What to do
Get the group into pairs. Each pair will need to make a paper aeroplane (it may be a good idea to ask who already knows how to make one and ensure at least one person per pair knows or do a demonstration first to the whole group).
Pairs to be given a piece of paper. Tell them that they must make their paper aeroplane using one hand each. They must put their hand not in use behind their backs. Remind the group that to make the plane successfully they will need to cooperate together, listen to each other and respect their partner.
Once the pair have made their plane they should test it out. If some groups finish quickly ask them to draw on the plane who is travelling, where they are going and what changes they will make when they get to their destination (e.g. their group leader is travelling to Australia to save the animals from the forest fires).
Now everyone has a plane get the pairs to label themselves A or B. The group should stand in a line with the As at the front and the Bs in a line behind. Get the first line to throw the plane with their partner cheering them on from behind, swap over so everyone gets a chance to throw their paper plane.
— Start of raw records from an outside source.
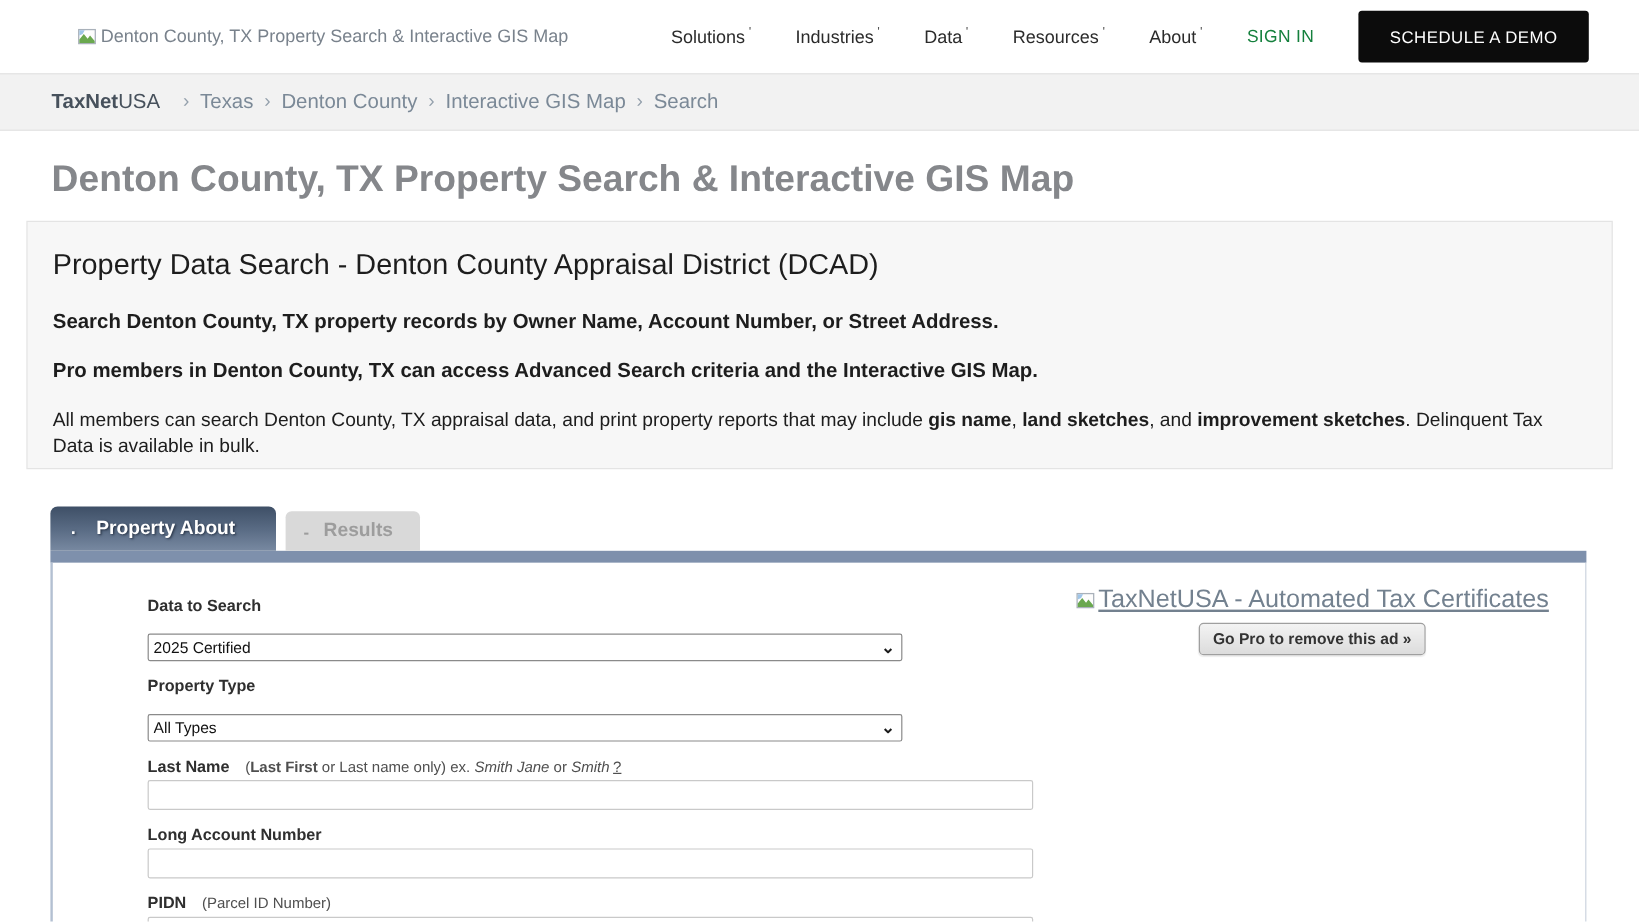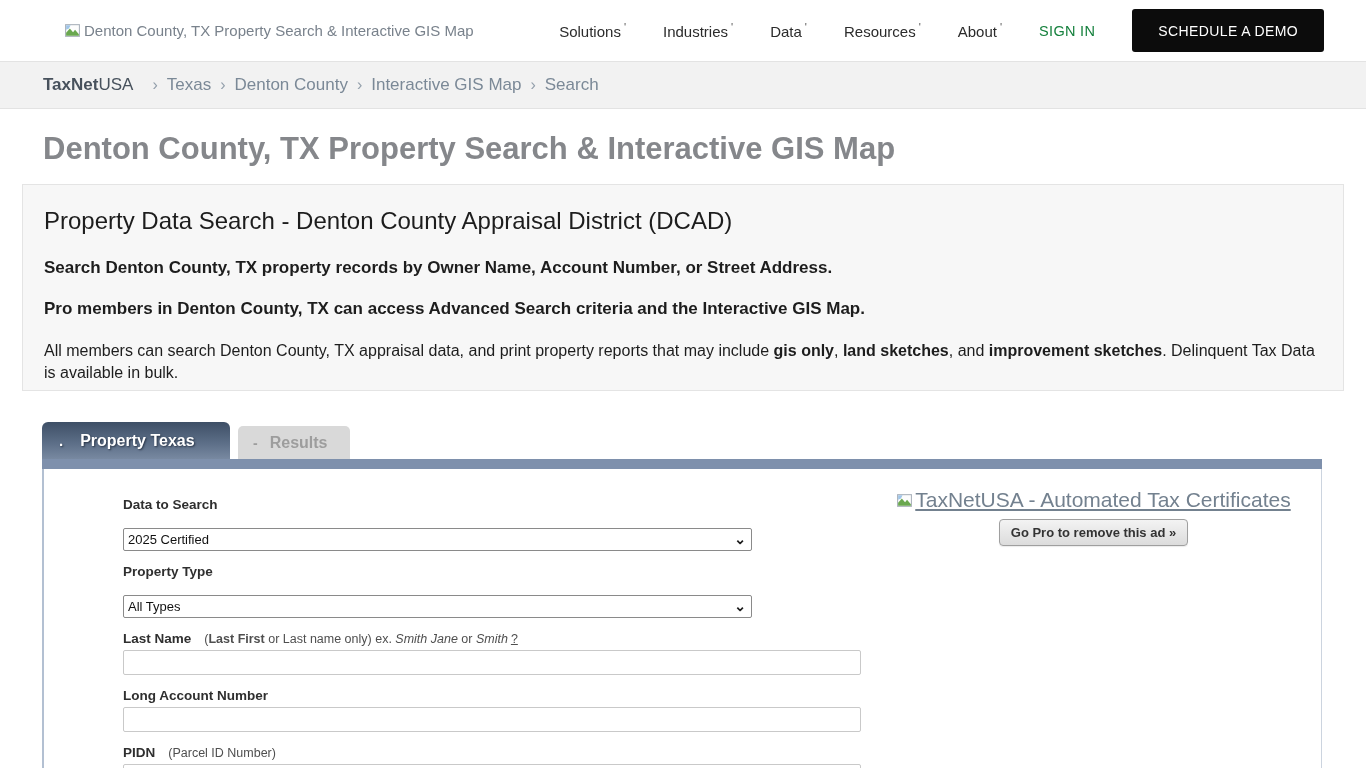--- a/index.html
+++ b/index.html
@@ -109,27 +109,27 @@
   <span class="crumb-sep">›</span>
   <span class="crumb-link">Search</span>
 </div>
 
 <h1 class="page-title">Denton County, TX Property Search &amp; Interactive GIS Map</h1>
 
 <div class="intro">
   <h2 class="intro-heading">Property Data Search - Denton County Appraisal District (DCAD)</h2>
   <p class="intro-bold">Search Denton County, TX property records by Owner Name, Account Number, or Street Address.</p>
   <p class="intro-bold">Pro members in Denton County, TX can access Advanced Search criteria and the Interactive GIS Map.</p>
-  <p class="intro-para"><span>All members can search Denton County, TX appraisal data, and print property reports that may include </span><b>gis only</b><span>, </span><b>land sketches</b><span>, and </span><b>improvement sketches</b><span>. Delinquent Tax Data is available in bulk.</span></p>
+  <p class="intro-para"><span>All members can search Denton County, TX appraisal data, and print property reports that may include </span><b>gis name</b><span>, </span><b>land sketches</b><span>, and </span><b>improvement sketches</b><span>. Delinquent Tax Data is available in bulk.</span></p>
 </div>
 
 <div class="tabs">
   <div class="tab-active">
     <span class="tab-bullet">.</span>
-    <span>Property Texas</span>
+    <span>Property About</span>
   </div>
   <div class="tab-inactive">
     <span class="tab-bullet">-</span>
     <span>Results</span>
   </div>
 </div>
 <div class="tab-strip"></div>
 
 <div class="panel">
   <div class="form-col">

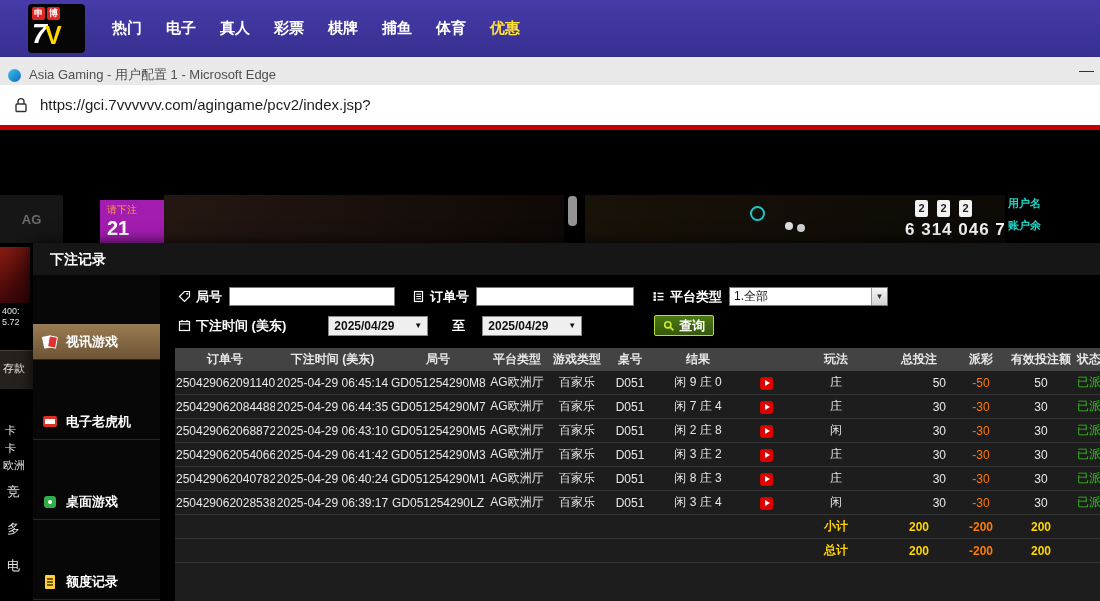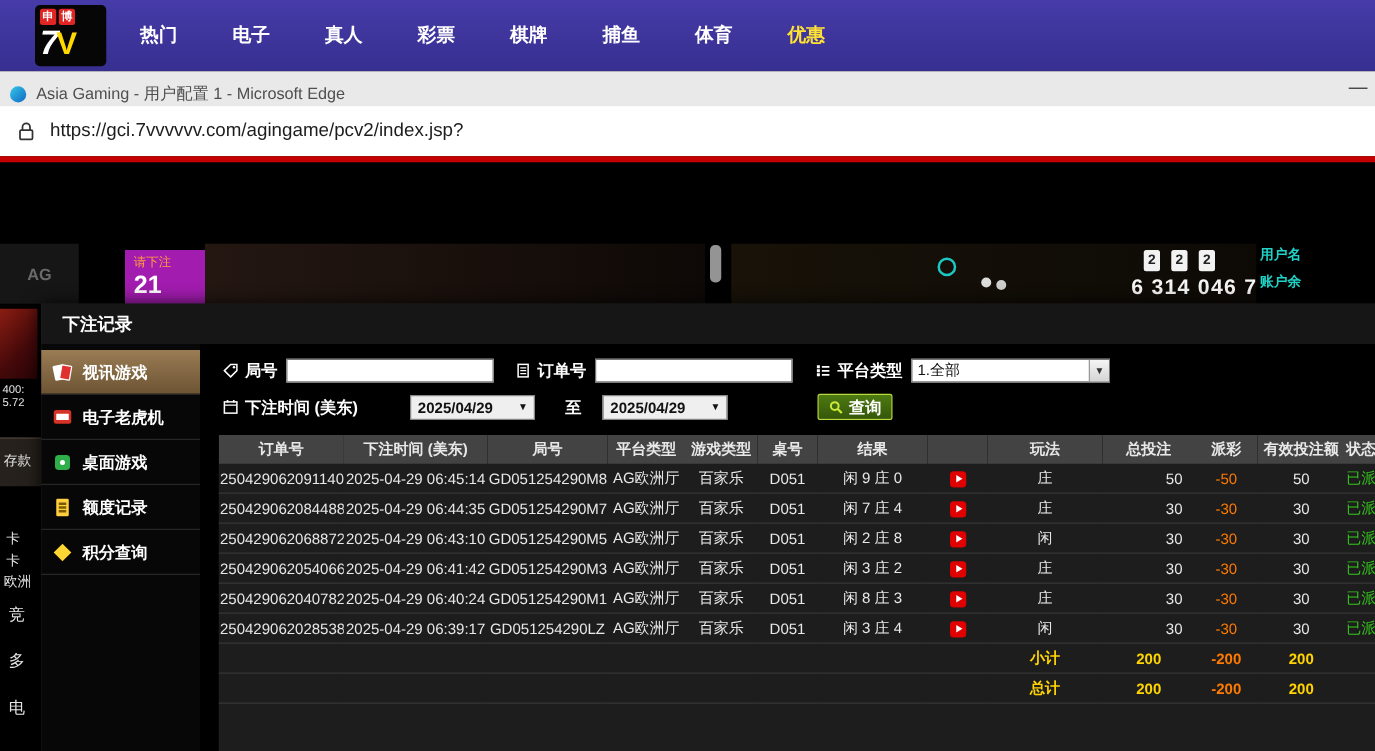--- a/index.html
+++ b/index.html
@@ -9,21 +9,21 @@
   .topnav{position:absolute;top:0;left:0;width:1100px;height:57px;
     background:linear-gradient(#463ba8,#372f90);}
   .logo{position:absolute;left:28px;top:4px;width:57px;height:49px;background:#060606;
     border-radius:4px;padding:3px 0 0 4px;box-sizing:border-box;cursor:pointer;}
   .logo-cn{display:flex;gap:2px;}
   .logo-cn span{width:13px;height:13px;background:#e02525;color:#fff;font-size:9px;line-height:13px;
     text-align:center;border-radius:2px;font-weight:bold;}
   .logo-7v{display:flex;align-items:flex-end;margin-top:0;}
   .l7{color:#fff;font-size:27px;font-weight:bold;font-style:italic;line-height:28px;}
   .lv{color:#ffd800;font-size:25px;font-weight:bold;line-height:26px;margin-left:-2px;}
-  .nav-items{position:absolute;left:112px;top:0;height:57px;display:flex;gap:44px;align-items:center;}
+  .nav-items{position:absolute;left:112px;top:0;height:57px;display:flex;gap:24px;align-items:center;}
   .nav-item{color:#fff;font-size:15px;font-weight:bold;cursor:pointer;white-space:nowrap;}
   .nav-item.promo{color:#ffe234;}
 
   
   .titlebar{position:absolute;top:57px;left:0;width:1100px;height:36px;background:#e9e9e9;
     display:flex;align-items:center;}
   .fav{width:13px;height:13px;margin-left:8px;border-radius:50%;
     background:linear-gradient(135deg,#35c7e8,#1268c3);}
   .title-text{margin-left:8px;font-size:13px;color:#4f4f4f;}
   .minimize{position:absolute;right:6px;top:4px;color:#333;font-size:15px;cursor:pointer;}
@@ -61,21 +61,21 @@
   .lfrag{position:absolute;color:#e6e6e6;white-space:nowrap;}
 
   
   .panel{position:absolute;left:33px;top:113px;width:1067px;height:358px;background:#3a3a3a;
     z-index:5;box-shadow:0 0 14px rgba(0,0,0,.85);}
   .panel-header{height:32px;background:#161616;color:#fff;font-size:14px;font-weight:bold;
     line-height:32px;padding-left:17px;}
   .panel-body{position:absolute;top:32px;left:0;right:0;bottom:0;display:flex;}
   .side-menu{width:127px;background:#070707;padding-top:5px;box-sizing:border-box;flex:0 0 127px;}
   .menu-item{height:35px;display:flex;align-items:center;padding-left:9px;gap:7px;color:#fff;
-    font-size:13px;font-weight:bold;border-bottom:1px solid #262626;cursor:pointer;}
+    font-size:13px;font-weight:bold;border-bottom:1px solid #262626;cursor:pointer;margin-top:44px;}
   .menu-item.active{background:linear-gradient(#9a7c54,#6d5434);}
   .main{flex:1;position:relative;background:#000000;overflow:hidden;}
 
   
   .icon{width:17px;height:16px;position:relative;flex:0 0 17px;}
   .icon-cards::before{content:"";position:absolute;left:1px;top:2px;width:9px;height:12px;background:#fff;
     border-radius:1px;transform:rotate(-12deg);}
   .icon-cards::after{content:"";position:absolute;left:6px;top:2px;width:9px;height:12px;background:#e03030;
     border:1px solid #fff;box-sizing:border-box;border-radius:1px;transform:rotate(10deg);}
   .icon-slot::before{content:"";position:absolute;left:1px;top:2px;width:14px;height:11px;background:#d63226;border-radius:2px;}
Circletime Discussion Points
- What was easy or difficult about making the plane?
- Did you listen to your partner?
- Where was your plane going? Who was on it?
- Could you do anything differently if we did this activity again?
Take it further
If you have more time you could make your flying show more exciting by holding a piece of string across the room; Do the planes fly over and under it? Can the planes fly through a hoop? Can you land the planes on a mat or sheet of newspaper? Which plane can fly the furthest? Do any of the planes do stunts or come back?
Encourage the concept of this activity as a scientific experiment to minimise competition.